2. Materiais utilizados.
Reagentes:
· Reativo de Benedict
· Glicose 1%
· Sacarose 1%
Equipamentos:
· 3 tubos de ensaio
· Pipeta
· Pêra de borracha
3. Responda as Perguntas:
A) Qual a composição do Reativo de Benedict?
R: A solução de citrato de sódio, carbonato de sódio e sulfato de cobre muda de azul para amarelo ou vermelho na presença de açúcares redutores.
B) O que são açúcares redutores?
R: Açúcares redutores são açúcares com um grupo hidroxila livre em C-1, portanto, são bons agentes redutores. Por esta razão, a extremidade contendo -OH é agora chamada de "extremidade redutora", e o açúcar é chamado de "açúcar redutor". 
C) Explique a fundamentação teórica do Teste de identificação de açúcares redutores com o Reativo de Benedict.
R: O princípio do teste Benedict é baseado na redução de íons Cu2 + a Cu + e na formação de precipitados vermelhos ou amarelos. Se houver essa redução de íons, resultando em mudança de cor, isso indica a presença de açúcares redutores. 
D) Comente os resultados observados no experimento relacionando com a identificação de açúcares redutores.
R: O tubo de ensaio contendo água destilada (controle negativo) não mudou de cor conforme o esperado. O tubo de sacarose não muda de cor, portanto não contém açúcar redutor. O tubo de ensaio contendo glicose muda de cor, indicando a presença de açúcar redutor. 
E) Exemplifique algumas aplicações deste teste na área clínica. É um teste qualitativo ou quantitativo?

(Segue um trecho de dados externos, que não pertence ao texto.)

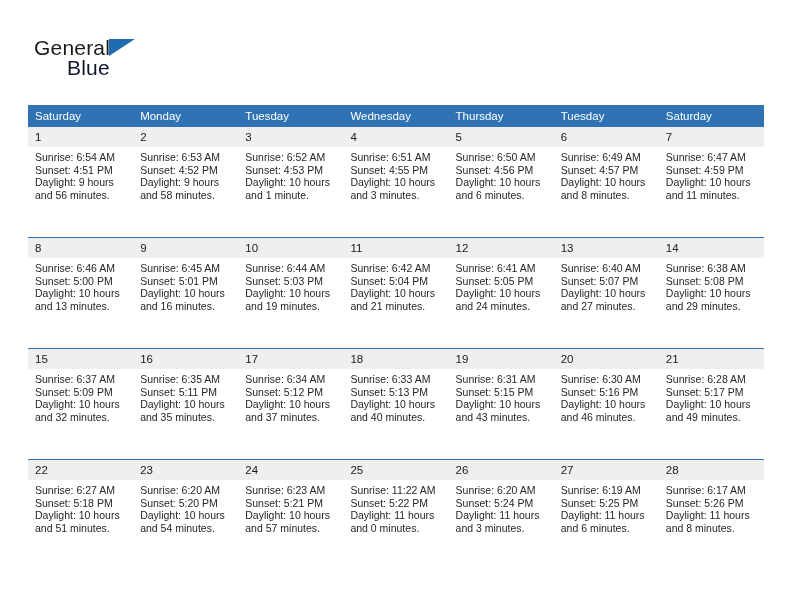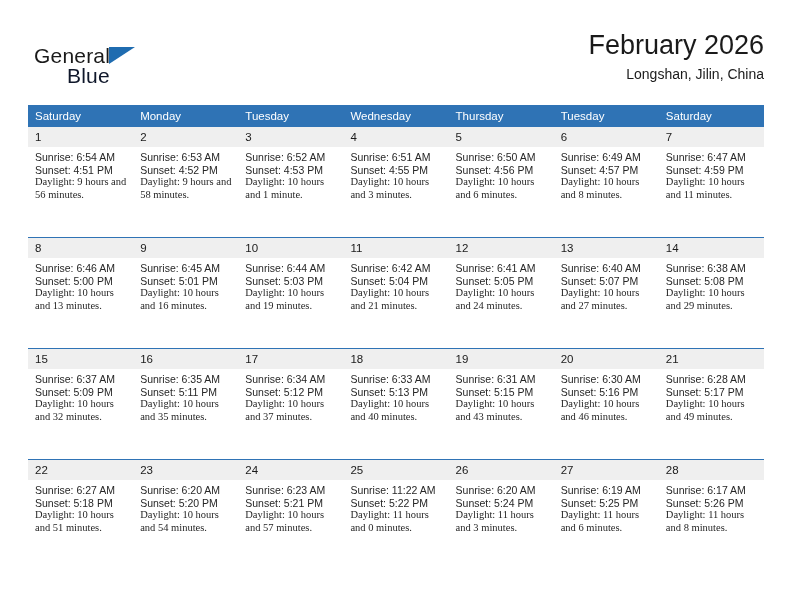"General" .brand { top: 16px -> 8px }
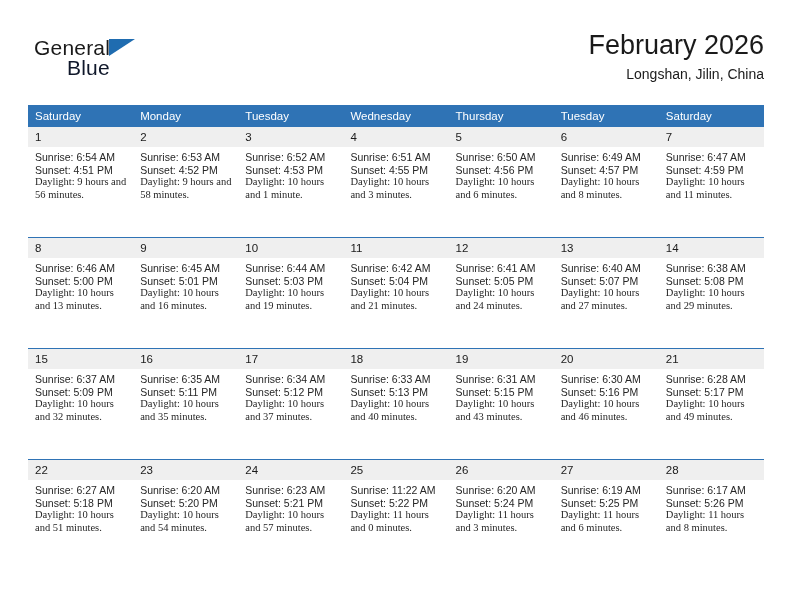"February 2026" div.titles { html: <div> <div>February 2026</div> <div>Longshan, Jilin, China</div> </div> -> none }
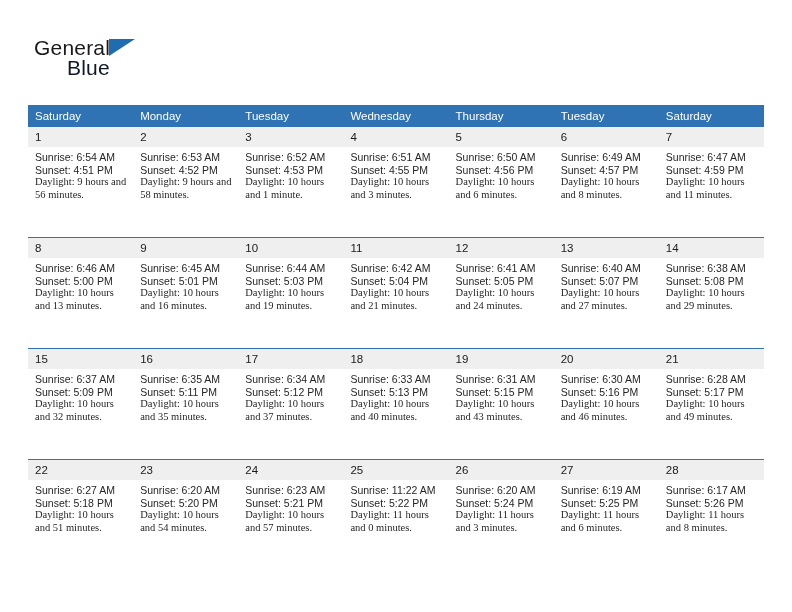"Daylight: 9 hours and 56" .dayinfo .daylight-line { font-family: Liberation Serif, serif -> none }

R: O teste é qualitativo, ou seja, serve apenas para verificar a presença de açúcares redutores, não para determinar a quantidade. No entanto, pode ser usado como um teste quantitativo aproximado, porque verde significa apenas uma pequena quantidade de açúcar redutor, amarelo um pouco mais e vermelho, muito. No campo clínico, a presença de glicose na urina pode ser um sinal de diabetes. Testar uma amostra de urina com o reagente de Benedict é uma maneira simples de verificar a presença de glicose em uma pessoa com suspeita de ter esta doença. No entanto, este não é um teste definitivo porque outros açúcares redutores irão produzir a mesma reação. Se a urina for positiva, outros testes devem ser realizados para confirmar a condição. Dessa forma, mulheres grávidas podem ser testadas regularmente para detectar diabetes gestacional, que pode ocorrer em mulheres sem histórico médico anterior. 
4. Conclusão sobre a identificação de açúcares redutores utilizando o Teste de Benedict.
O Resultado é que o teste Benedict é um teste prático de reconhecimento de açúcar muito eficaz nas áreas clínica, alimentar e médica.
Bibliografia:
· Pesquisas em Conjunto
· Grupo de Estudo
· Vídeos aulas da professora Rosilma Oliveira 
· Atividade da aula de bioquímica humana só pode ser desenvolvida após pesquisa em conjunto com alunos da turma em sites e vídeos da internet, isso se deu devido a aula não ter ocorrido dentro do tempo previsto, dicção acelerada do docente, que impossibilitou o entendimento dá pauta, bem como as devidas anotações para uma boa desenvoltura das atividades propostas.